According to the report, the breach occurred on two separate days in the second week of April. However, it remained unchecked and was detected after a few days on April 20, officials said. The authority "quickly and aggressively responded to this attack," MTA Chief Technology Officer Rafail Portnoy said in a statement.

It was not immediately clear why the hackers tried to access the MTA's computer systems, but investigators theorized that it could be linked to China's efforts to dominate the rail car market, according to The Times. Hackers, however, did not manage to get access to systems related to train operations, safety or customer or employee information, the MTA said.

"The MTA's existing multi-layered security systems worked as designed, preventing spread of the attack and we continue to strengthen these comprehensive systems and remain vigilant as cyber-attacks are a growing global threat," he added.
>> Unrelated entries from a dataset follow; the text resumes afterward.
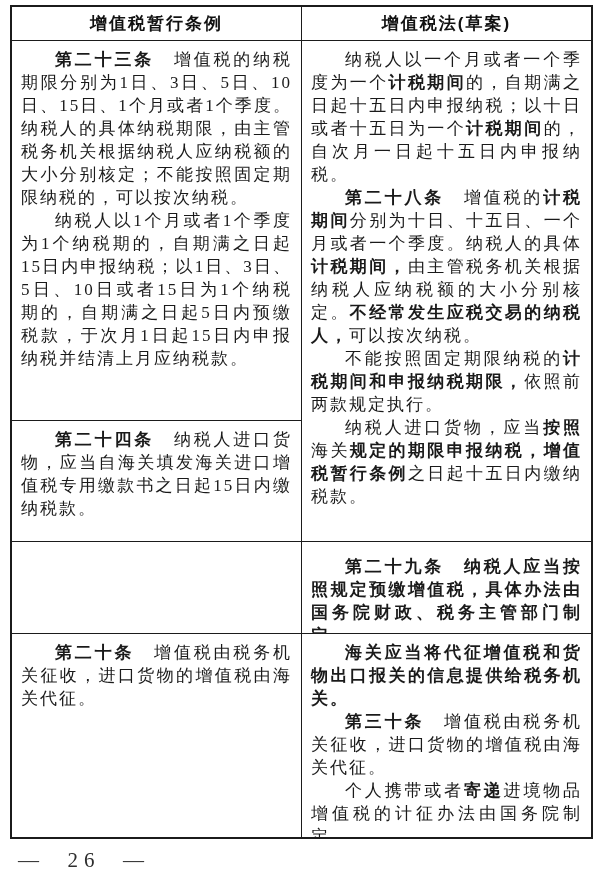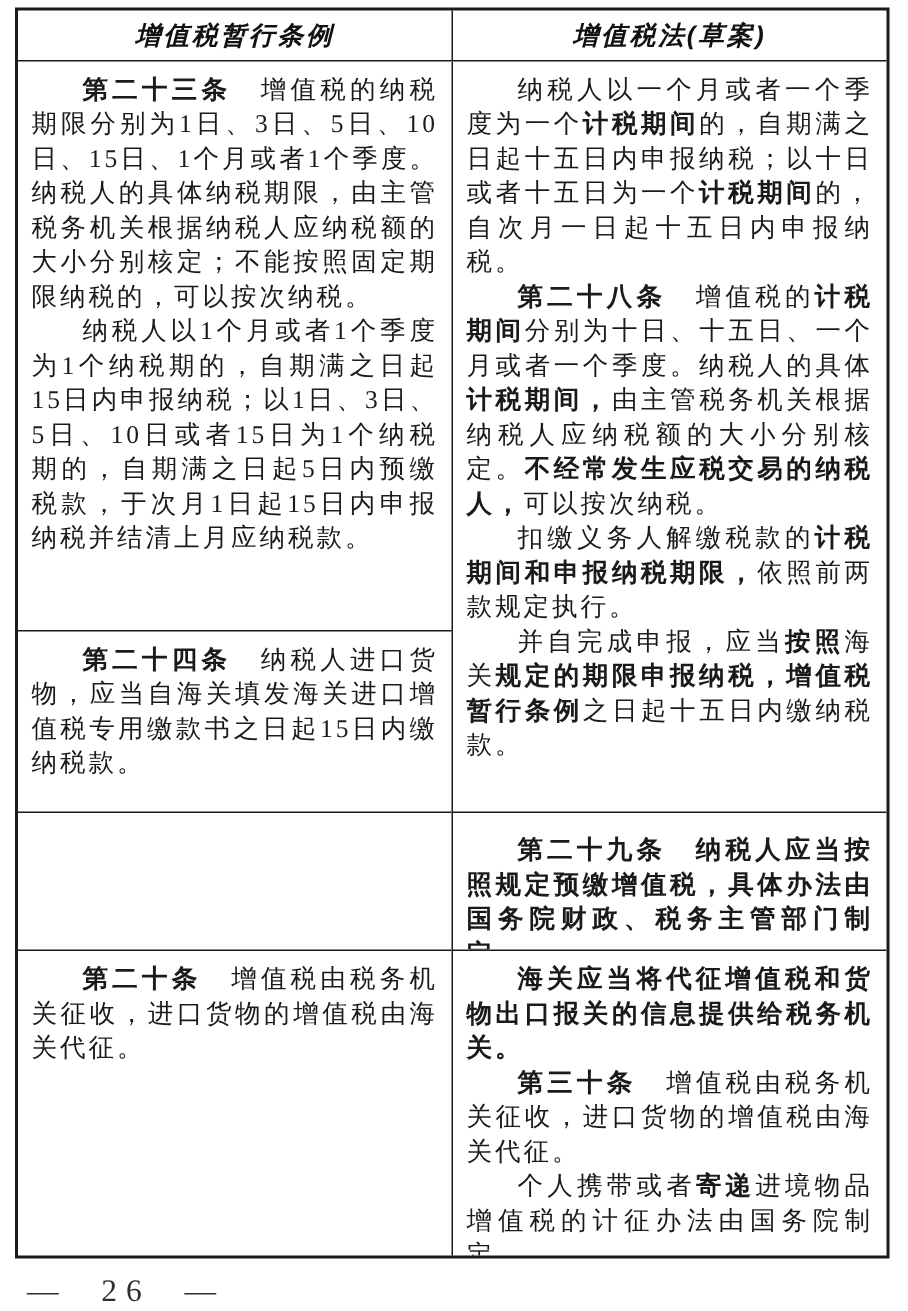--- a/index.html
+++ b/index.html
@@ -9,21 +9,21 @@
   }
   .page{position:absolute;inset:0;background:#fff;}
   .comparison-table{
     position:absolute;left:10px;top:5px;width:583px;height:834px;
     box-sizing:border-box;border:2px solid #1b1b1b;background:#fff;
   }
   .thead{display:flex;height:34px;border-bottom:1px solid #1b1b1b;box-sizing:border-box;}
   .th{
     flex:1;display:flex;align-items:center;justify-content:center;
     font-family:"Liberation Sans","DejaVu Sans",sans-serif;font-weight:700;
-    font-size:17px;letter-spacing:2px;color:#111;font-style:italic;
+    font-size:17px;letter-spacing:2px;color:#111;
   }
   .th.leftth{border-right:1px solid #1b1b1b;box-sizing:border-box;}
   .tbody{display:flex;height:796px;}
   .col{flex:1;display:flex;flex-direction:column;box-sizing:border-box;}
   .col.leftcol{border-right:1px solid #1b1b1b;}
   .cell{box-sizing:border-box;padding:7px 9px 16px 9px;overflow:hidden;}
   .cell.hasline{border-bottom:1px solid #1b1b1b;}
   .c-l1{height:380px;}
   .c-l2{height:121px;}
   .c-l3{height:92px;}
@@ -66,22 +66,22 @@
           </div>
         <div class="cell c-l3 hasline"></div>
         <div class="cell c-l4">
             <p class="para"><span class="hl">第二十条</span><span>　增值税由税务机关征收，进口货物的增值税由海关代征。</span></p>
           </div>
       </div>
       <div class="col">
         <div class="cell c-r1 hasline">
             <p class="para"><span>纳税人以一个月或者一个季度为一个</span><span class="hl">计税期间</span><span>的，自期满之日起十五日内申报纳税；以十日或者十五日为一个</span><span class="hl">计税期间</span><span>的，自次月一日起十五日内申报纳税。</span></p>
             <p class="para"><span class="hl">第二十八条</span><span>　增值税的</span><span class="hl">计税期间</span><span>分别为十日、十五日、一个月或者一个季度。纳税人的具体</span><span class="hl">计税期间，</span><span>由主管税务机关根据纳税人应纳税额的大小分别核定。</span><span class="hl">不经常发生应税交易的纳税人，</span><span>可以按次纳税。</span></p>
-            <p class="para"><span>扣缴义务人解缴税款的</span><span class="hl">计税期间和申报纳税期限，</span><span>依照前两款规定执行。</span></p>
-            <p class="para"><span>并自完成申报，应当</span><span class="hl">按照</span><span>海关</span><span class="hl">规定的期限申报纳税，增值税暂行条例</span><span>之日起十五日内缴纳税款。</span></p>
+            <p class="para"><span>不能按照固定期限纳税的</span><span class="hl">计税期间和申报纳税期限，</span><span>依照前两款规定执行。</span></p>
+            <p class="para"><span>纳税人进口货物，应当</span><span class="hl">按照</span><span>海关</span><span class="hl">规定的期限申报纳税，增值税暂行条例</span><span>之日起十五日内缴纳税款。</span></p>
           </div>
         <div class="cell c-r2 hasline">
             <p class="para"><span class="hl">第二十九条</span><span class="hl">　纳税人应当按照规定预缴增值税，具体办法由国务院财政、税务主管部门制定。</span></p>
           </div>
         <div class="cell c-r3">
             <p class="para"><span class="hl">海关应当将代征增值税和货物出口报关的信息提供给税务机关。</span></p>
             <p class="para"><span class="hl">第三十条</span><span>　增值税由税务机关征收，进口货物的增值税由海关代征。</span></p>
             <p class="para"><span>个人携带或者</span><span class="hl">寄递</span><span>进境物品增值税的计征办法由国务院制定。</span></p>
           </div>
       </div>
According to the New York Times report, Hackers gained access specifically to systems used by New York City Transit, which oversees the subway and buses. They also got access to the Long Island Rail Road and Metro-North Railroad's systems, compromising three of the transit authority's 18 computer systems. The hackers seemed to have gained entry via remote working systems used as staff logged on from home.

Following the reveal, the MTA asked 3,700 of its employees, almost 5 percent of its workforce, to change their password as a precautionary measure.

US Easy Target

Hacker
Hacker IANS

Another reason behind Chinese hackers trying to access the data was because they wanted to learn more about New York's systems, as they try to make advances in the industry that supplies parts and carriages for the service. Another idea is that China accessed the system by mistake, while fishing around, and realized there was little of interest.

That said, the revelations came on the same day the Steamship Authority, which operates ferries between the Massachusetts mainland and popular holiday islands of Martha's Vineyard and Nantucket, said they too had been hacked.

The website was still down on Wednesday night, and passengers were told to expect delays. They were being encouraged to use cash to buy tickets, and are currently unable to book tickets or change vehicle reservations online or by phone.

At 5:30 pm on Wednesday they tweeted: 'The Steamship Authority continues to work with our team internally, as well as with local, state, and federal officials externally, to address today's ransomware incident.

However, it is still unclear if they had to pay a ransom like the Colonial Pipeline. Operators of the Colonial Pipeline paid $4.4 million to Russian-based hackers Dark Side, to resume their vital operations.

The MTA hack is also the latest in a string of cyberattacks that have struck US agencies and companies in recent months, including a cyberattack in the past week against major meat producer JBS.